• [Work instructions]: Without including any pictures, copy each entry below exactly.

[Itemized modification records]
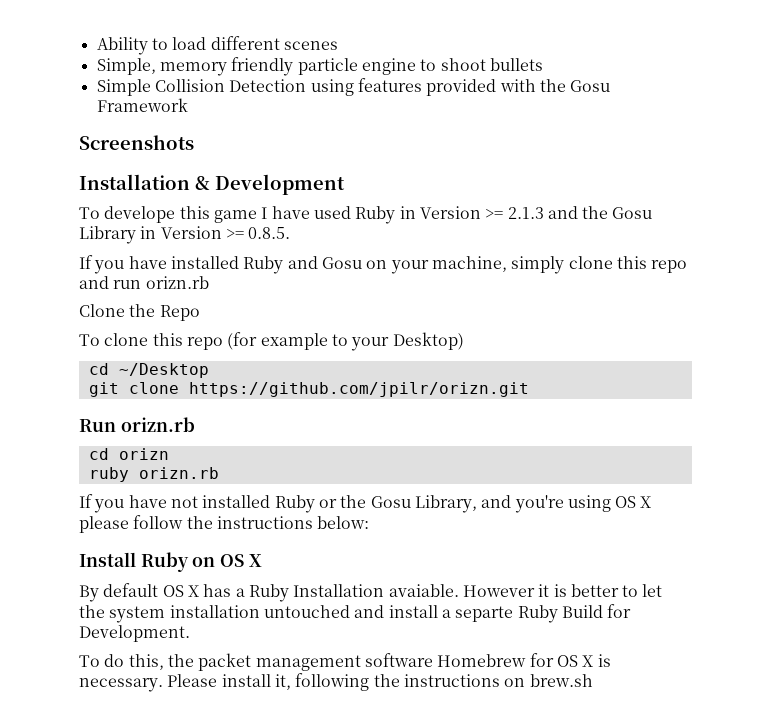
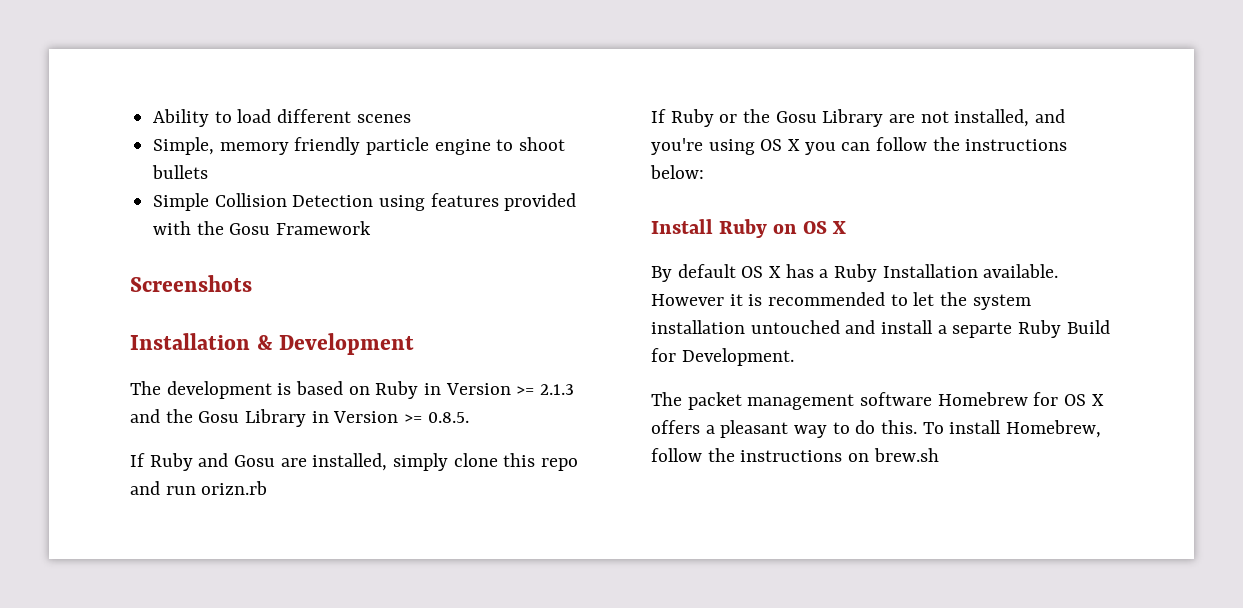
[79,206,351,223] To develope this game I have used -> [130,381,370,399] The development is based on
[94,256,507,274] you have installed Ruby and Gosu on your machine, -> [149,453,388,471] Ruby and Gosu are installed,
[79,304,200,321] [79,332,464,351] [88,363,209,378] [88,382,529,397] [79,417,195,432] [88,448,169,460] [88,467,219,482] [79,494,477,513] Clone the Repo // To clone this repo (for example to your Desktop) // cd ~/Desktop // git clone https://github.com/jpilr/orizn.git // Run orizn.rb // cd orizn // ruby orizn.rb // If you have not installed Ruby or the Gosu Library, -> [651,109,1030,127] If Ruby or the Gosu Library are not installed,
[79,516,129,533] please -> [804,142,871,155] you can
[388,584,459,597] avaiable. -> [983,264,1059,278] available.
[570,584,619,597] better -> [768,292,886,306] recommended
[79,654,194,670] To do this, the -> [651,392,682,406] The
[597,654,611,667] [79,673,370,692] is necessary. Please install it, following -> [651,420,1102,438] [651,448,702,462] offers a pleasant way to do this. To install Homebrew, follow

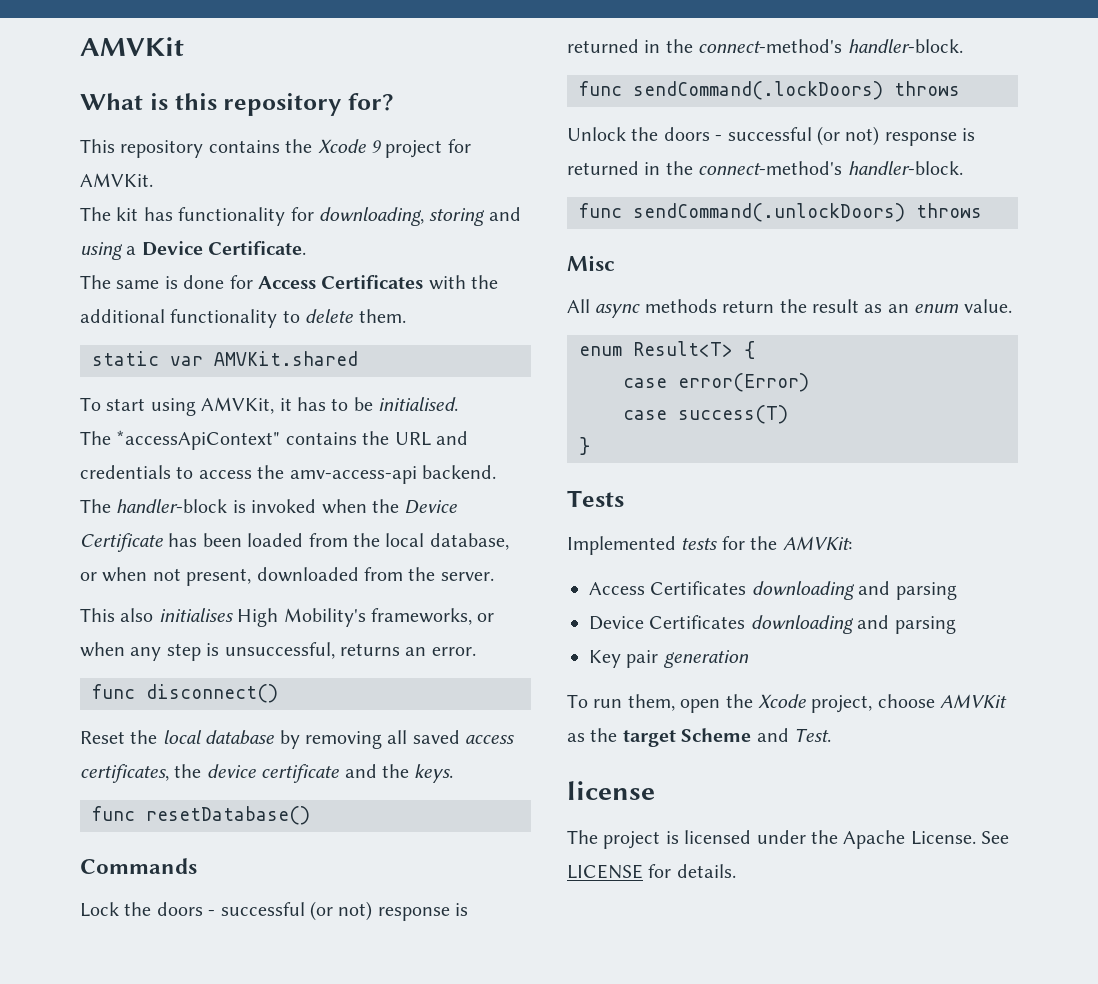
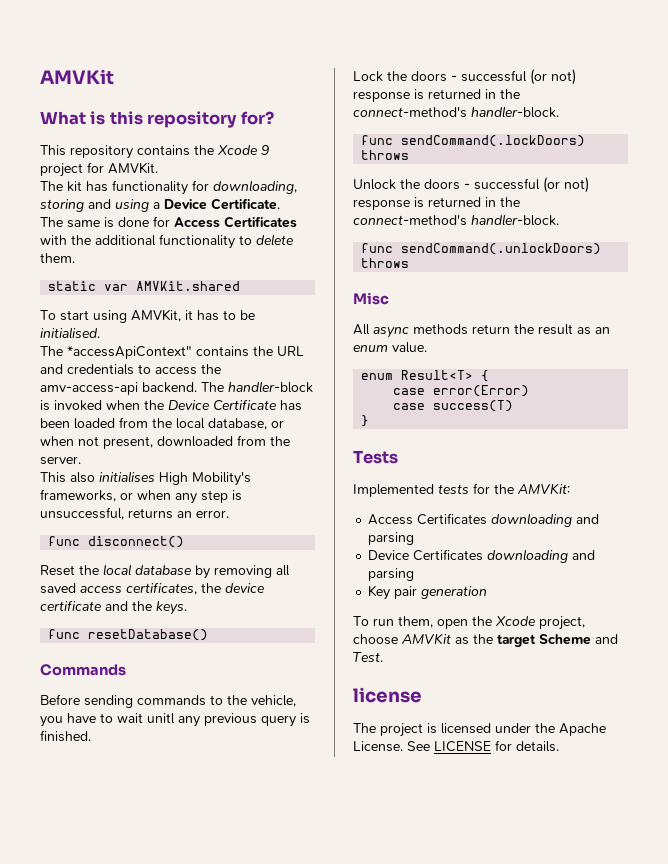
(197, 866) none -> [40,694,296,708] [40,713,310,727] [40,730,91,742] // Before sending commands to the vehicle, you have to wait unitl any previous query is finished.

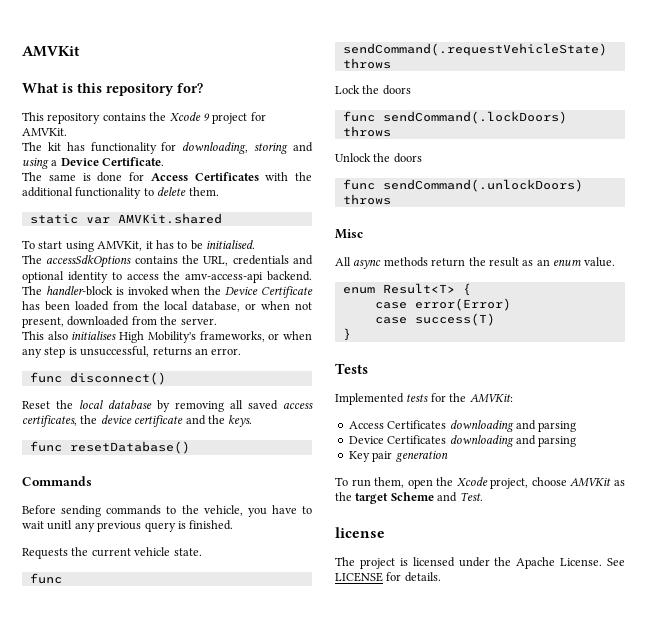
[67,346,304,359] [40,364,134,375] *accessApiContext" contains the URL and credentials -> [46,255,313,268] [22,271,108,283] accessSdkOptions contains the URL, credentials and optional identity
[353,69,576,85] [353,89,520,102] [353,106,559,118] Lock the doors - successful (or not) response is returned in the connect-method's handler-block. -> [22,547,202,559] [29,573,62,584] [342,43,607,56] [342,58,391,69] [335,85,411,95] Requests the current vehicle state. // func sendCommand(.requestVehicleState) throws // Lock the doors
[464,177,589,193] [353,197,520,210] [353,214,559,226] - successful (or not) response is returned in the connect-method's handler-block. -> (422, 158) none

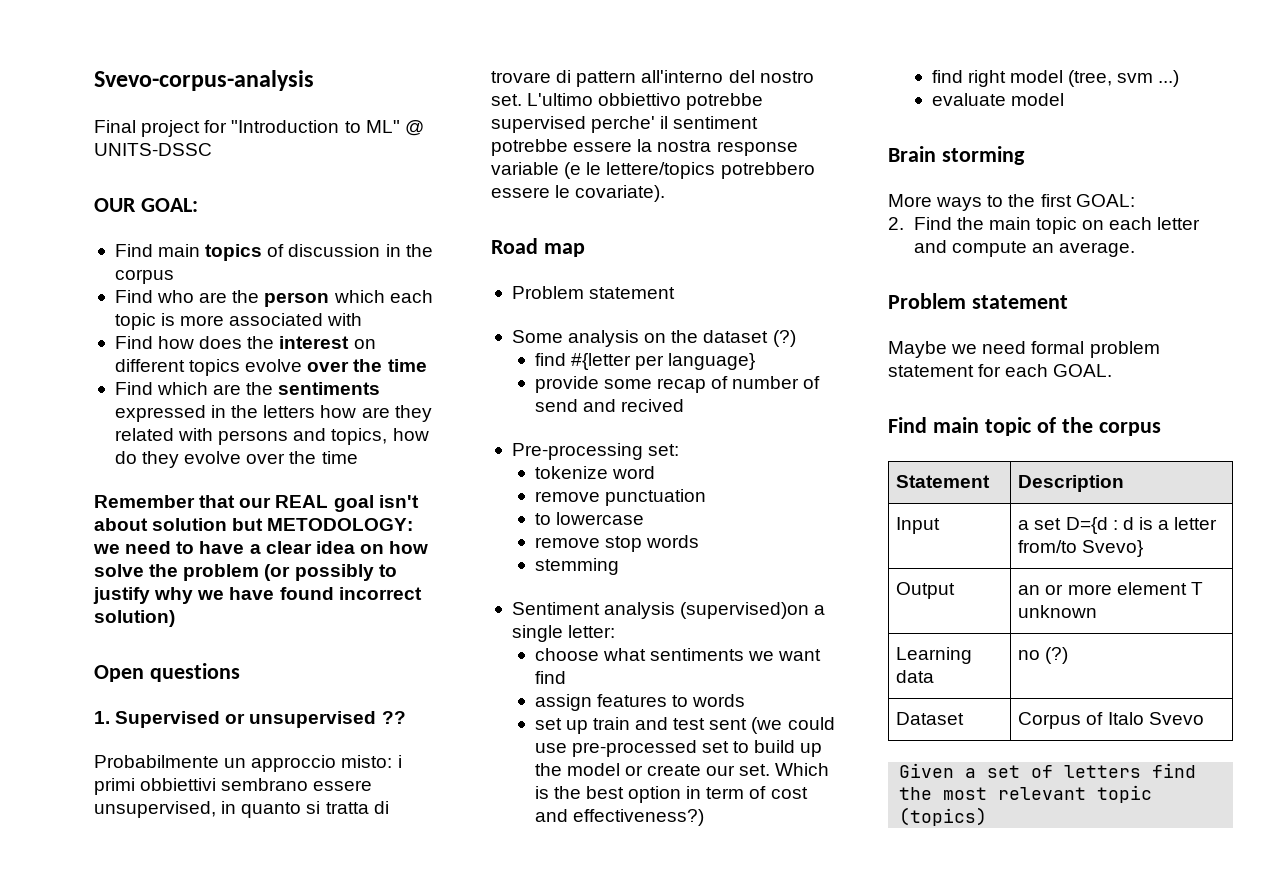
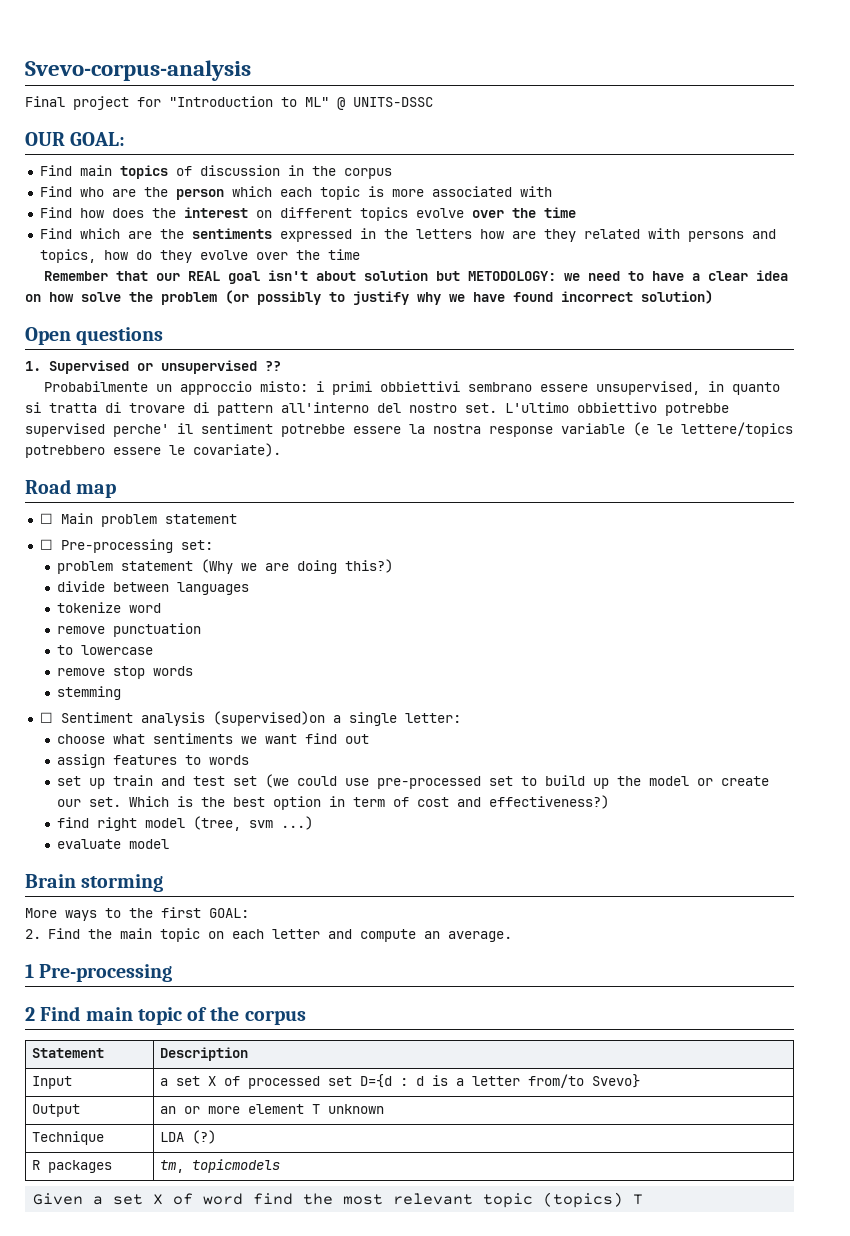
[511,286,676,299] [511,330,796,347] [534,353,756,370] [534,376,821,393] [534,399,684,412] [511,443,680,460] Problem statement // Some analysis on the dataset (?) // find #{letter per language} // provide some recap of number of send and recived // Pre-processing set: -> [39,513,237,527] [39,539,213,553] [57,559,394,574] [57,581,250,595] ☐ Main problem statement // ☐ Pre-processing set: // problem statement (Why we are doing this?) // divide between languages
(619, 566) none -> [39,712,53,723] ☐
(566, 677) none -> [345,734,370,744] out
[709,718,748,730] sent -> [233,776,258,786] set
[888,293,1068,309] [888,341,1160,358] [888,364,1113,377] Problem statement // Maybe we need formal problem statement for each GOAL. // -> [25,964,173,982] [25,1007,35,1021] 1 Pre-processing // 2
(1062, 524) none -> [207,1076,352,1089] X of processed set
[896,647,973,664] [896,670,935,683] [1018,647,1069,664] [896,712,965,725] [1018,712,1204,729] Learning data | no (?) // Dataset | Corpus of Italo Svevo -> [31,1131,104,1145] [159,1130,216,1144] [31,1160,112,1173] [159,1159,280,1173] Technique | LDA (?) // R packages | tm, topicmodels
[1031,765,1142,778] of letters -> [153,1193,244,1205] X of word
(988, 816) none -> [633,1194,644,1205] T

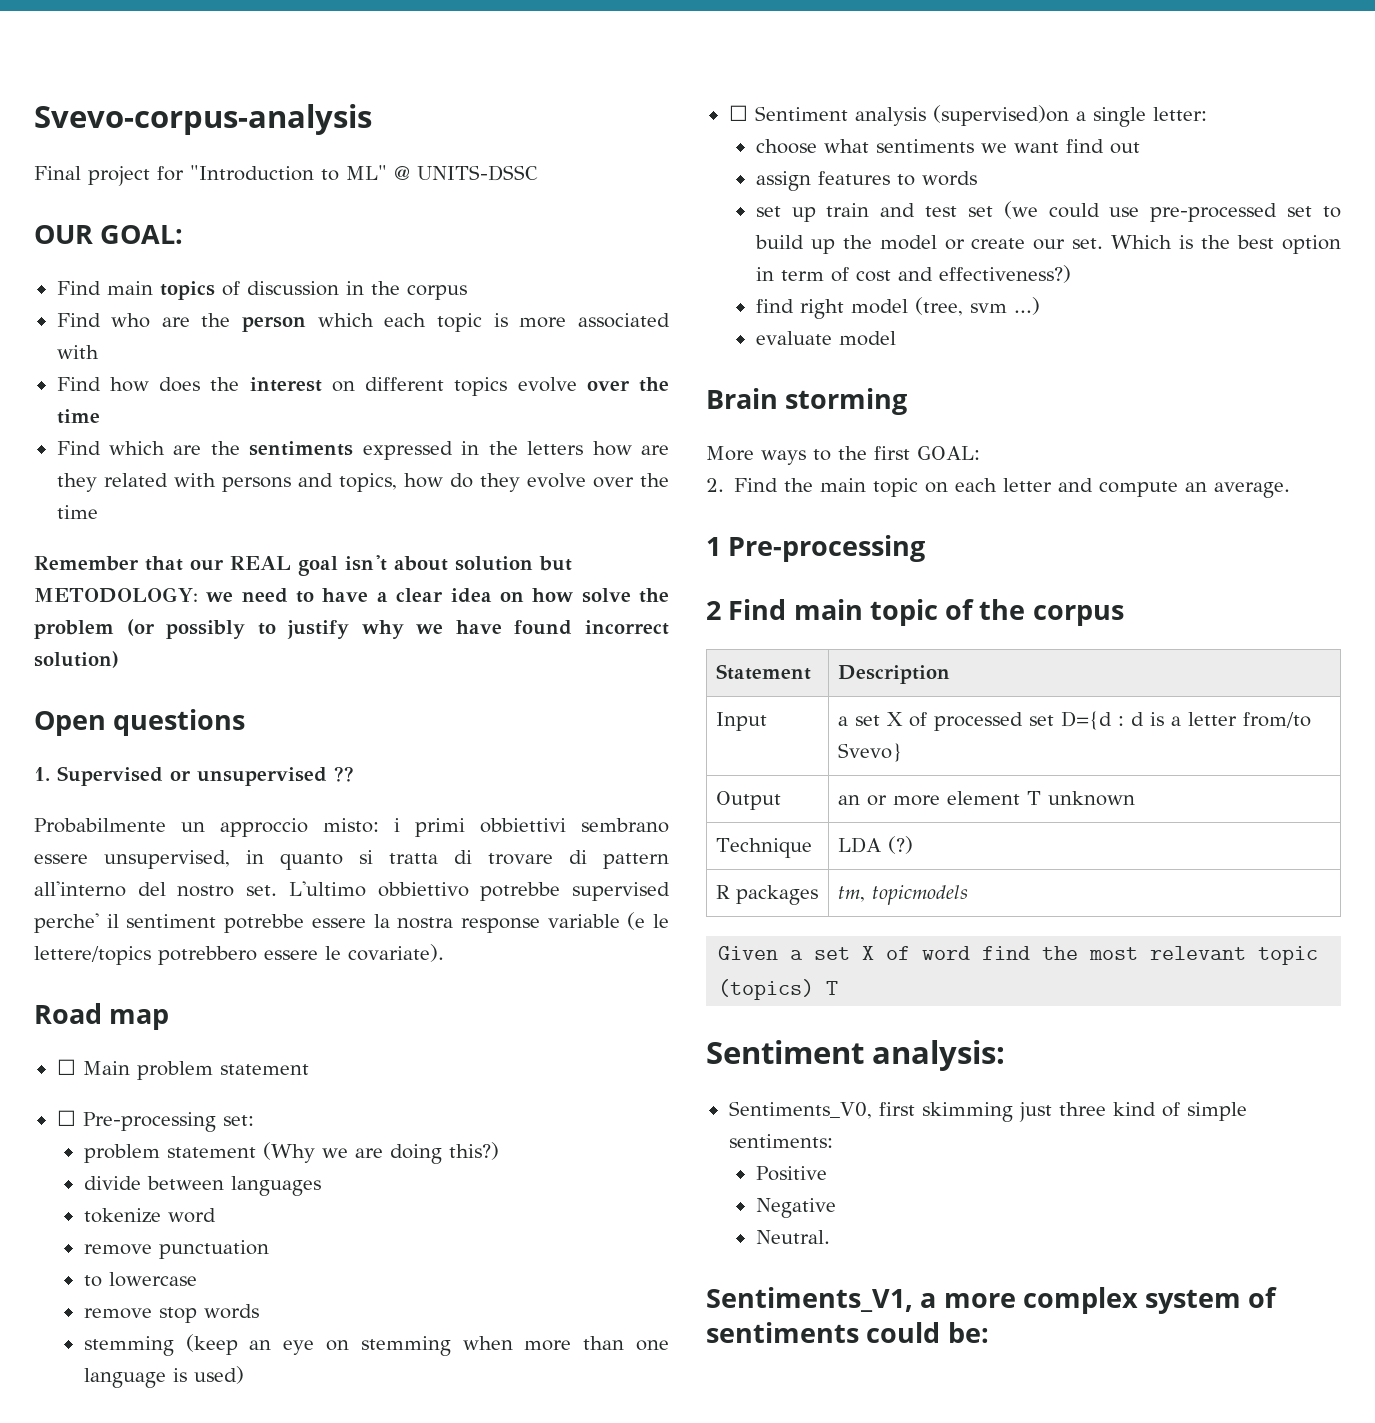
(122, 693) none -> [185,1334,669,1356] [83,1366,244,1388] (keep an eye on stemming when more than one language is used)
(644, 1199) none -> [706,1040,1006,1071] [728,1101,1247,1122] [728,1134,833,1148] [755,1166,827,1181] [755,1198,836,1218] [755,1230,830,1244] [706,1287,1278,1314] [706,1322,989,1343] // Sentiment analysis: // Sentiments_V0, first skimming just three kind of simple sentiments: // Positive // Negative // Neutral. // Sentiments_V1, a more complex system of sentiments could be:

• [Response]:
[79,206,351,223] To develope this game I have used -> [130,381,370,399] The development is based on
[94,256,507,274] you have installed Ruby and Gosu on your machine, -> [149,453,388,471] Ruby and Gosu are installed,
[79,304,200,321] [79,332,464,351] [88,363,209,378] [88,382,529,397] [79,417,195,432] [88,448,169,460] [88,467,219,482] [79,494,477,513] Clone the Repo // To clone this repo (for example to your Desktop) // cd ~/Desktop // git clone https://github.com/jpilr/orizn.git // Run orizn.rb // cd orizn // ruby orizn.rb // If you have not installed Ruby or the Gosu Library, -> [651,109,1030,127] If Ruby or the Gosu Library are not installed,
[79,516,129,533] please -> [804,142,871,155] you can
[388,584,459,597] avaiable. -> [983,264,1059,278] available.
[570,584,619,597] better -> [768,292,886,306] recommended
[79,654,194,670] To do this, the -> [651,392,682,406] The
[597,654,611,667] [79,673,370,692] is necessary. Please install it, following -> [651,420,1102,438] [651,448,702,462] offers a pleasant way to do this. To install Homebrew, follow

(197, 866) none -> [40,694,296,708] [40,713,310,727] [40,730,91,742] // Before sending commands to the vehicle, you have to wait unitl any previous query is finished.

[67,346,304,359] [40,364,134,375] *accessApiContext" contains the URL and credentials -> [46,255,313,268] [22,271,108,283] accessSdkOptions contains the URL, credentials and optional identity
[353,69,576,85] [353,89,520,102] [353,106,559,118] Lock the doors - successful (or not) response is returned in the connect-method's handler-block. -> [22,547,202,559] [29,573,62,584] [342,43,607,56] [342,58,391,69] [335,85,411,95] Requests the current vehicle state. // func sendCommand(.requestVehicleState) throws // Lock the doors
[464,177,589,193] [353,197,520,210] [353,214,559,226] - successful (or not) response is returned in the connect-method's handler-block. -> (422, 158) none

[511,286,676,299] [511,330,796,347] [534,353,756,370] [534,376,821,393] [534,399,684,412] [511,443,680,460] Problem statement // Some analysis on the dataset (?) // find #{letter per language} // provide some recap of number of send and recived // Pre-processing set: -> [39,513,237,527] [39,539,213,553] [57,559,394,574] [57,581,250,595] ☐ Main problem statement // ☐ Pre-processing set: // problem statement (Why we are doing this?) // divide between languages
(619, 566) none -> [39,712,53,723] ☐
(566, 677) none -> [345,734,370,744] out
[709,718,748,730] sent -> [233,776,258,786] set
[888,293,1068,309] [888,341,1160,358] [888,364,1113,377] Problem statement // Maybe we need formal problem statement for each GOAL. // -> [25,964,173,982] [25,1007,35,1021] 1 Pre-processing // 2
(1062, 524) none -> [207,1076,352,1089] X of processed set
[896,647,973,664] [896,670,935,683] [1018,647,1069,664] [896,712,965,725] [1018,712,1204,729] Learning data | no (?) // Dataset | Corpus of Italo Svevo -> [31,1131,104,1145] [159,1130,216,1144] [31,1160,112,1173] [159,1159,280,1173] Technique | LDA (?) // R packages | tm, topicmodels
[1031,765,1142,778] of letters -> [153,1193,244,1205] X of word
(988, 816) none -> [633,1194,644,1205] T

(122, 693) none -> [185,1334,669,1356] [83,1366,244,1388] (keep an eye on stemming when more than one language is used)
(644, 1199) none -> [706,1040,1006,1071] [728,1101,1247,1122] [728,1134,833,1148] [755,1166,827,1181] [755,1198,836,1218] [755,1230,830,1244] [706,1287,1278,1314] [706,1322,989,1343] // Sentiment analysis: // Sentiments_V0, first skimming just three kind of simple sentiments: // Positive // Negative // Neutral. // Sentiments_V1, a more complex system of sentiments could be:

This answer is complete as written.